32

I have a free dropbox account (2GB), and I was wondering how the versioning of large files works.

I have a full backup of all my webfiles that sites @ just over 1GB. After the initial upload of 1GB, everytime it syncs will dropbox figure out the delta of the file, or will it have to upload the entire thing again to version it?

It would be cool to always have an up to date version of a large file, but I dont want to kill my bandwidth uploading 1GB everytime.

Is this possible?

Thanks,

barfoon
  • 750
  • 3
  • 14
  • 29

3 Answers3

38

Dropbox uses a binary diff algorithm to break down all files into blocks, and only upload blocks that it doesn't already have in the cloud. All of this is done locally on your computer.

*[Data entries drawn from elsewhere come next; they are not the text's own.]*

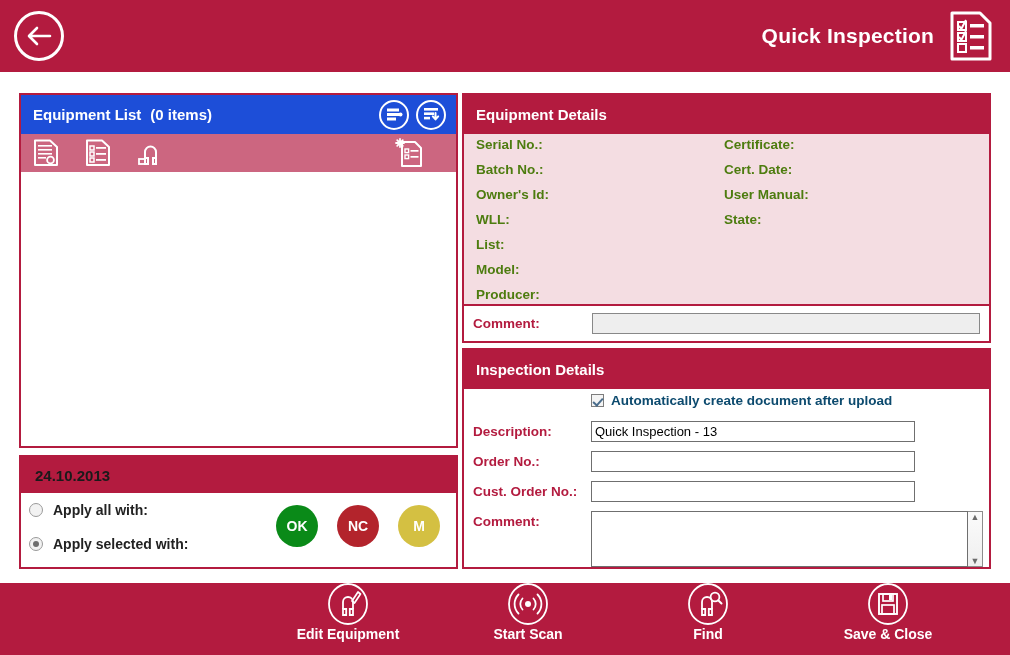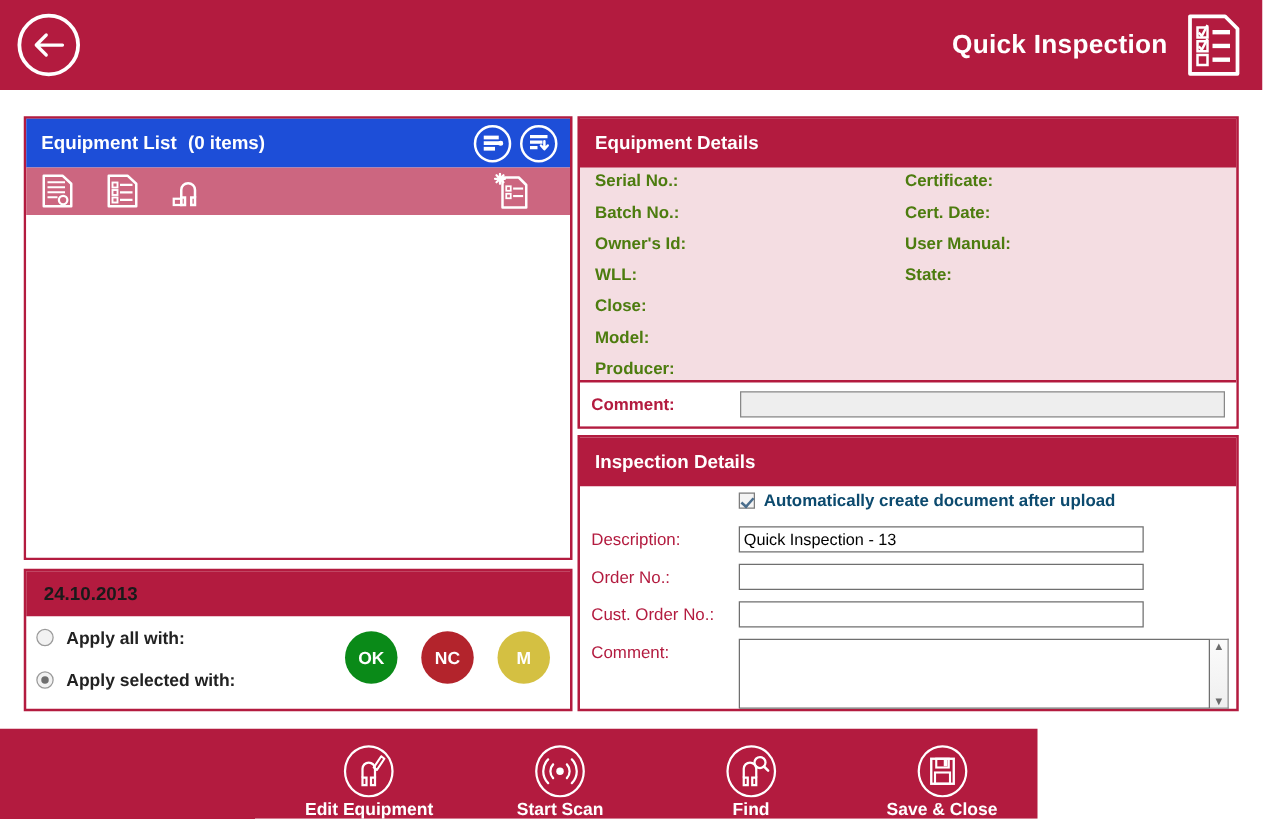"Close:" span.dlabel { text: Close -> List }
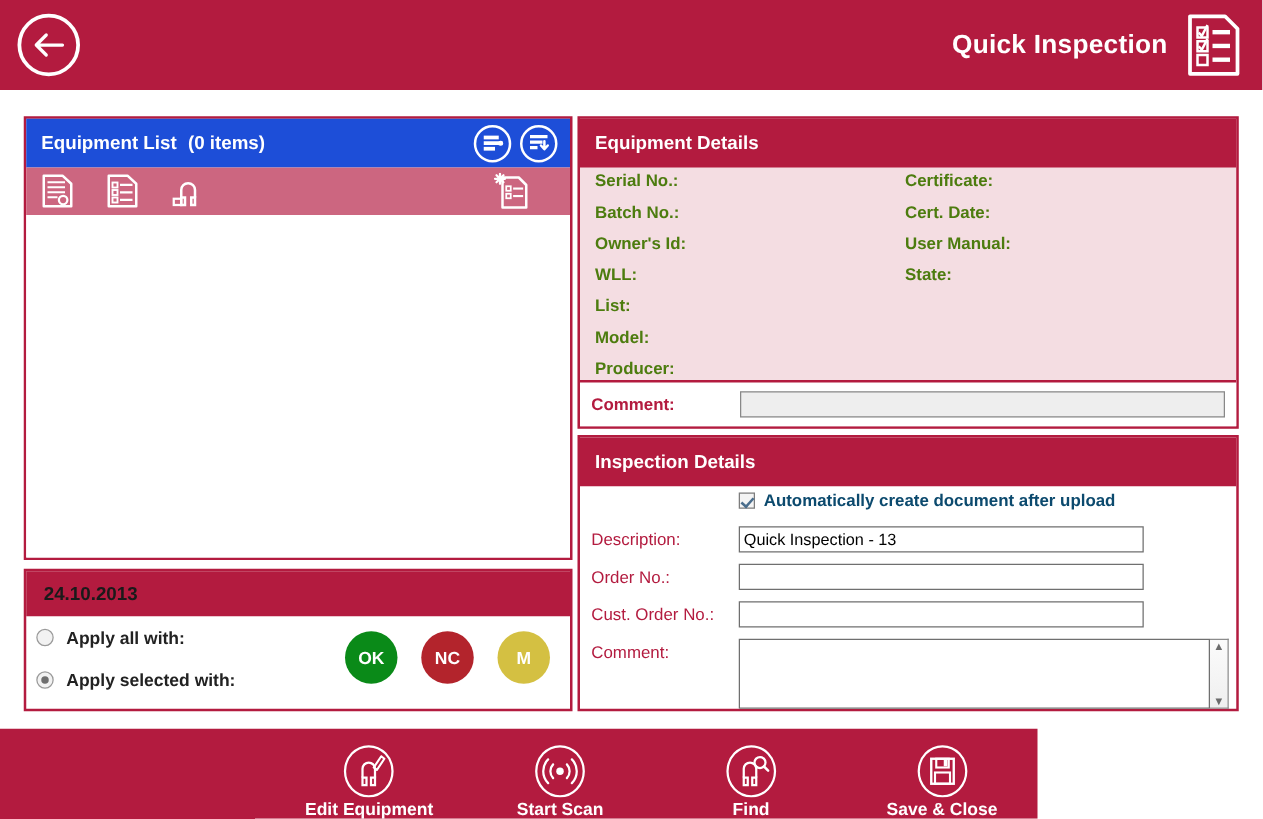"Description:" .field-label { font-weight: normal -> bold }
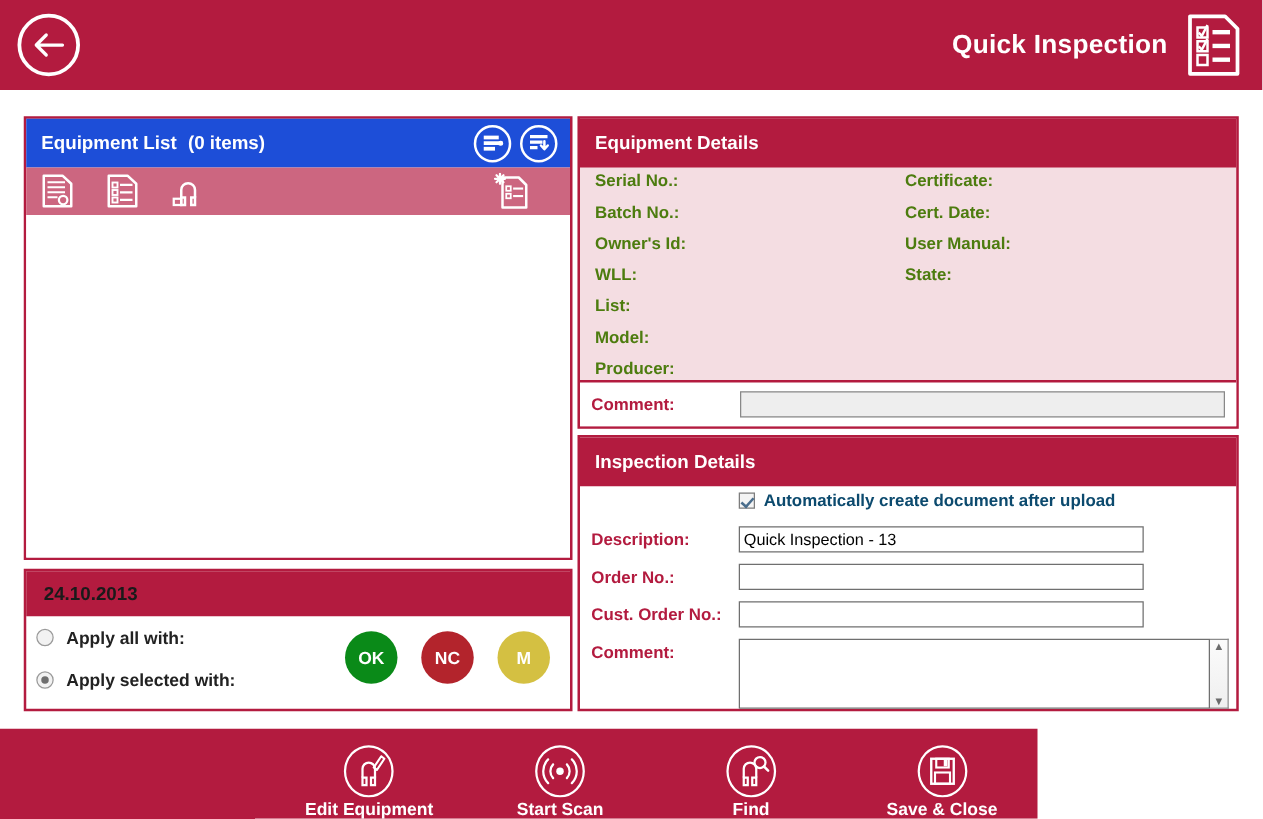"Edit Equipment" .bottombar { align-items: flex-end -> flex-start; width: 830px -> 1010px }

Dropbox doesn't just use your files that you have already uploaded, it aggregates everyone's files into one database of blocks, and checks each local block hash against that database.

This means that if someone else has uploaded the same file as yourself (say for example, the latest Ubuntu ISO), then the upload will seem instant as there is nothing to upload, but if you are updating a file that changes regularly, like your backup file, then only the changes are uploaded. If you upload a totally unique file, then you have to wait for it all to upload.

Moo
  • 2,225
  • 19
  • 23
  • 5
    Any references to this? It's pretty interesting – STW Aug 11 '09 at 17:46
  • Yeah, sounds fantastic. Just wondering how you know that though? Thanks, – barfoon Aug 11 '09 at 17:48
  • 1
    The Dropbox team talk about it every now and then in the forums (Arash F especially, although they are very busy these days). – Moo Aug 11 '09 at 17:48
  • Very cool - thanks for the information. Going to revamp the backup strategy here now! – barfoon Aug 11 '09 at 17:50
  • 3
    Does this mean it would only upload changed blocks of an encrypted file (e.g. a TrueCrypt volume) as well? – Will M Aug 11 '09 at 19:49
  • 1
    Will - yes, I believe quite a few people use TrueCrypt within their Dropbox folders with great success. – Moo Aug 11 '09 at 19:50
  • 2
    The last part of you answer is no-longer true. After the 'Dropship' debacle, changes were made. It is likely that they still de-dupe internally, but if you put the "windows8.iso" (which, odds are, at least someone has already done) in your folder now, you will have to upload every byte. – DanO Dec 10 '12 at 20:10
  • 1
    This is not current the right answer. Dropbox disabled Global Deduplication (not upload blocks uploaded for other people) for privacy reasons. – Ricardo Polo Jaramillo Oct 04 '14 at 18:28
12

For what it's worth, Dropbox claims to create hashes on every 4MB of each file. That way, if you change a contiguous 2MB of a 100MB file, it will likely only need to upload 4MB (or 8MB if you cross into a second 4MB block) to re-sync the file.

The hashes we use are only for the 4MB file chunks

Source: https://blogs.dropbox.com/tech/2016/05/inside-the-magic-pocket/

mightytightywty
  • 221
  • 2
  • 3
4

It's also important to highlight that it doesn't upload your whole file at once when you change it. For example, if you have an unique file weighting 2GB, let's say for an encrypted disk drive you hold (like when you use truecrypt or pgpdisk), and you change just a couple of files inside the encrypted disk, dropbox will only upload the blocks that effectively changed. So, for instance, if you upload your pgpdisk file with 2GB to dropbox, and then you change just let's say 100MB of this 2GB, dropbox will be intelligent enough to detect and update only what have changed. So you don't waste your upload bandwidth uploading stuff that is already there.

Another feature that I saw the dropbox team is working on is to make dropbox to detect another instances of dropbox running on your local network, and sync the information in between them. For example, you have a laptop and a desktop, and both have the same dropbox account, and you update your files on your desktop - and the desktop instantly syncs with the "cloud" - when you plug your laptop in, instead of going to the cloud, dropbox will instead download the diff directly from your desktop computer, and won't waste your download bandwidth. This is still to come - but will be a sweet feature!

Macaubas
  • 141
  • 3